Ok, so hypocrisy was a very wrong word to use there.
What I meant was, you were saying 'all men are assholes', and you yourself and a man, so... Yeah.
That's it basically.


----------



## Varakir (Sep 2, 2009)

This is so weird, some people know female gamers and some people don't, and some of us know female gamers who are idiots and some of us know female gamers who are really nice people.

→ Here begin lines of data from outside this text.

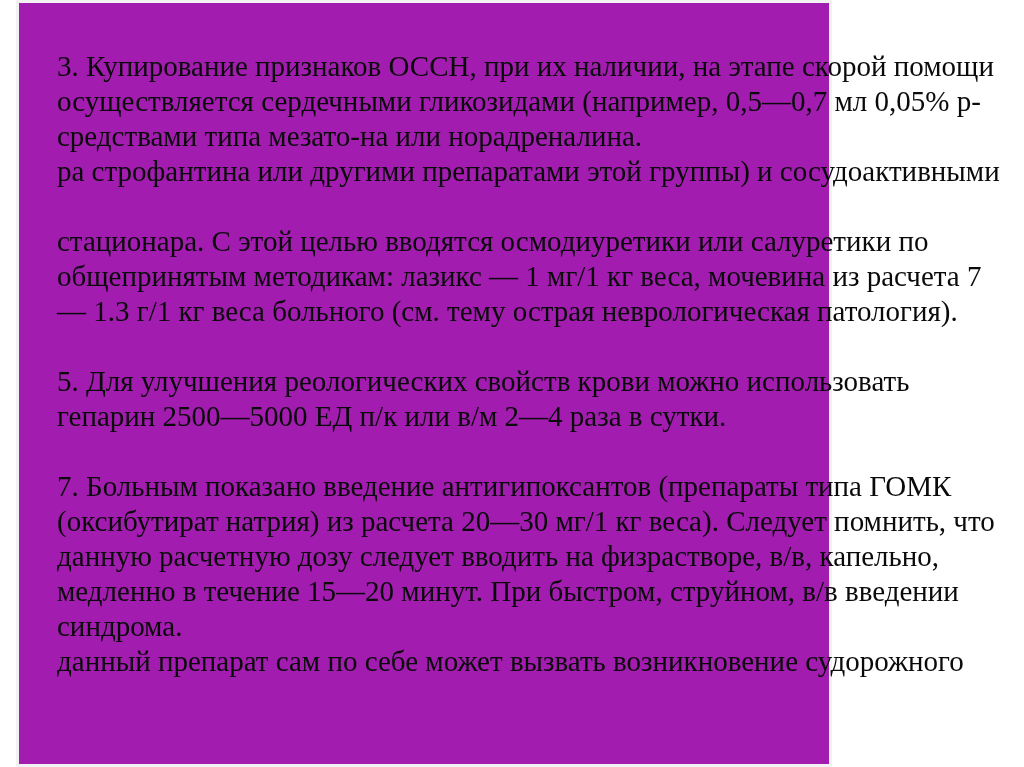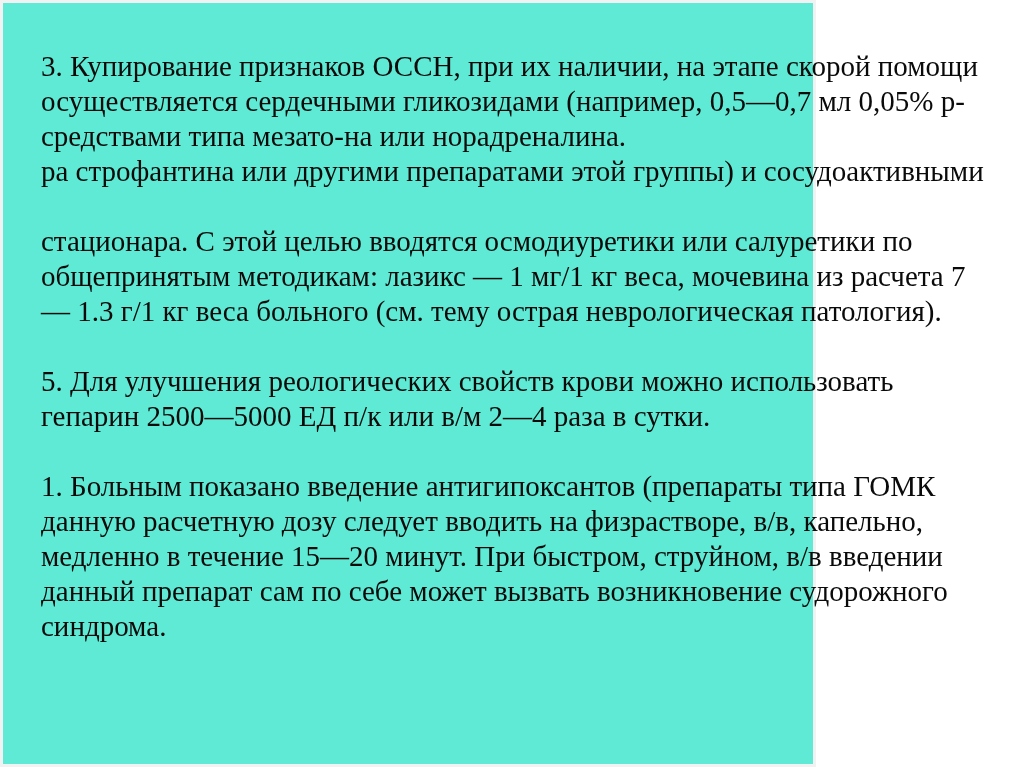--- a/index.html
+++ b/index.html
@@ -15,9 +15,10 @@
     inset: 0;
     width: 816px;
     height: 767px;
-    background: #5eead4;
+    background: #a21caf;
     border: 3px solid #f2f2f2;
     box-sizing: border-box;
+    margin-left: 16px;
   }
   .text-block {
     position: absolute;

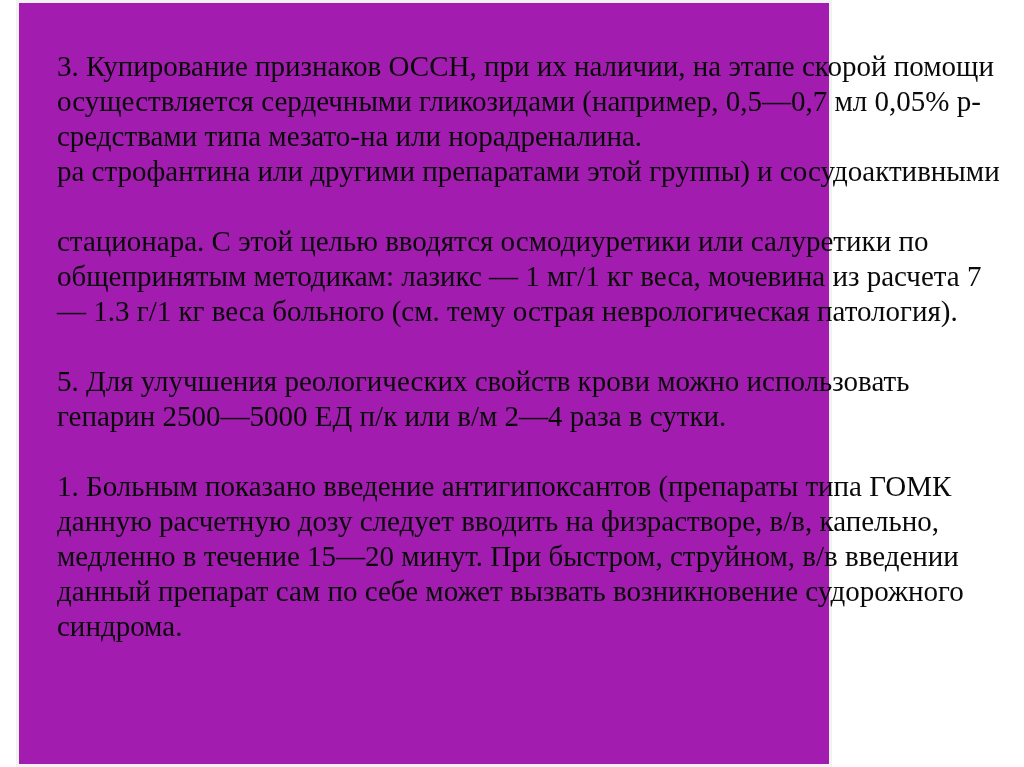--- a/index.html
+++ b/index.html
@@ -65,7 +65,7 @@
     </div>
 
     <div class="paragraph">
-      <div class="text-line">1. Больным показано введение антигипоксантов (препараты типа ГОМК</div>
+      <div class="text-line">7. Больным показано введение антигипоксантов (препараты типа ГОМК</div>
       <div class="text-line">данную расчетную дозу следует вводить на физрастворе, в/в, капельно,</div>
       <div class="text-line">медленно в течение 15—20 минут. При быстром, струйном, в/в введении</div>
       <div class="text-line">данный препарат сам по себе может вызвать возникновение судорожного</div>

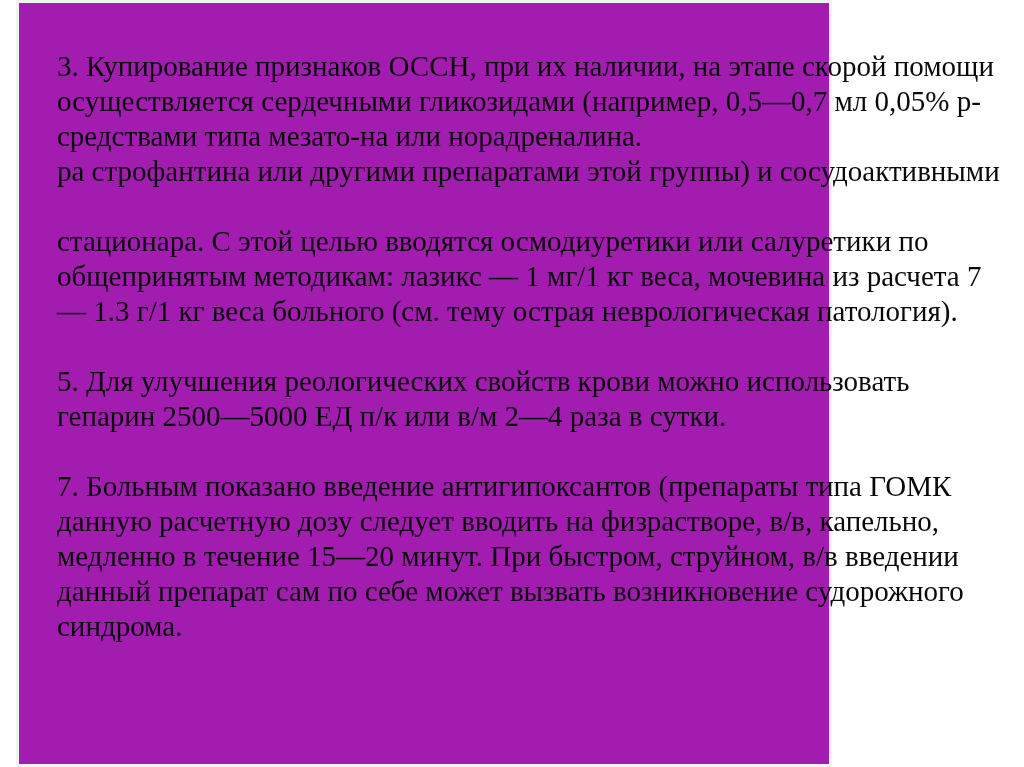--- a/index.html
+++ b/index.html
@@ -66,6 +66,7 @@
 
     <div class="paragraph">
       <div class="text-line">7. Больным показано введение антигипоксантов (препараты типа ГОМК</div>
+      <div class="text-line">(оксибутират натрия) из расчета 20—30 мг/1 кг веса). Следует помнить, что</div>
       <div class="text-line">данную расчетную дозу следует вводить на физрастворе, в/в, капельно,</div>
       <div class="text-line">медленно в течение 15—20 минут. При быстром, струйном, в/в введении</div>
       <div class="text-line">данный препарат сам по себе может вызвать возникновение судорожного</div>

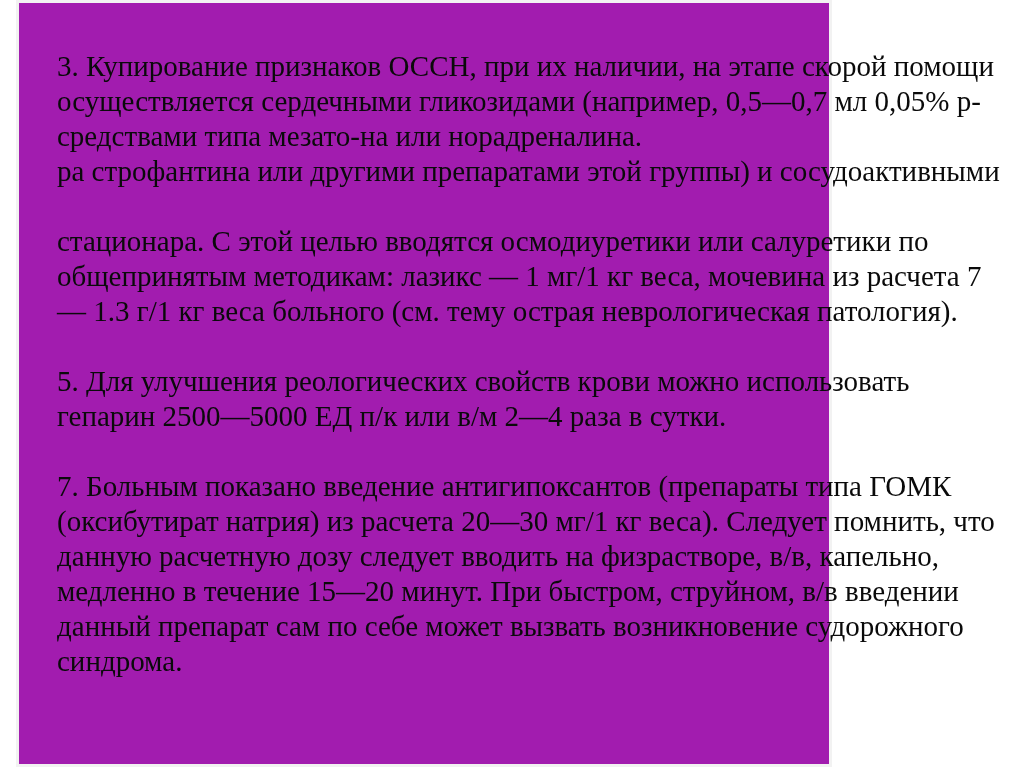--- a/index.html
+++ b/index.html
@@ -69,8 +69,8 @@
       <div class="text-line">(оксибутират натрия) из расчета 20—30 мг/1 кг веса). Следует помнить, что</div>
       <div class="text-line">данную расчетную дозу следует вводить на физрастворе, в/в, капельно,</div>
       <div class="text-line">медленно в течение 15—20 минут. При быстром, струйном, в/в введении</div>
+      <div class="text-line">синдрома.</div>
       <div class="text-line">данный препарат сам по себе может вызвать возникновение судорожного</div>
-      <div class="text-line">синдрома.</div>
     </div>
 
   </div>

It almost suggests that female gamers are just normal people with their own personalities.


----------



## buckythefly (Mar 16, 2009)

I was arguing with my friend, back in my early days of playing while checking out of a Sam Goody. 
I was saying something to my friend "Well yeah, the chaos are fine, but the orks are so damn awesome, I'm going to run you over every time we play unless you get a better strategy."

The beautiful "Alternative" cashier with her dark hair, stylish glasses and nose stud, bless her heart, said to me, "Hey, watch it, I've got a 3000 point army of chaos marines in my trunk, I don't have any trouble with orks like you"

my jaw dropped, hit the floor, shattered like a fancy conversion against a concrete floor. I managed to exchange a few pleasantries with her, and got checked out, but I was so blown away I never even got to ask for a number, or offer a "perhaps we could play some time" 

Never saw her again, but that was my first impression of female warhammer gamers.

I've met a few here and there, and seen quite a few "500 point girlfriend" armies, so that they could "play together" but never really got them finished, or painted, or got beyond that. I've seen 3 or 4 girls like this, with little interest in the actual game, just wanting to make sure their boyfriend isn't in a satanic cult, or some kind of nerd-club, they inevitably know none of the rules even if you play every week and frustrate just about everyone, including themselves when they lose.

HOWEVER, girl gamers that take it seriously (I've seen a bunch of serious gamers who play blood bowl, and a few who play 40k proper) are scary. I've never met a girl gamer like this who doesn't know her codex back to front, and mine better then me. Man is it fun to play against them :victory:


----------



## Rye (Sep 22, 2009)

Varakir said:


> This is so weird, some people know female gamers and some people don't, and some of us know female gamers who are idiots and some of us know female gamers who are really nice people.
> 
> It almost suggests that female gamers are just normal people with their own personalities.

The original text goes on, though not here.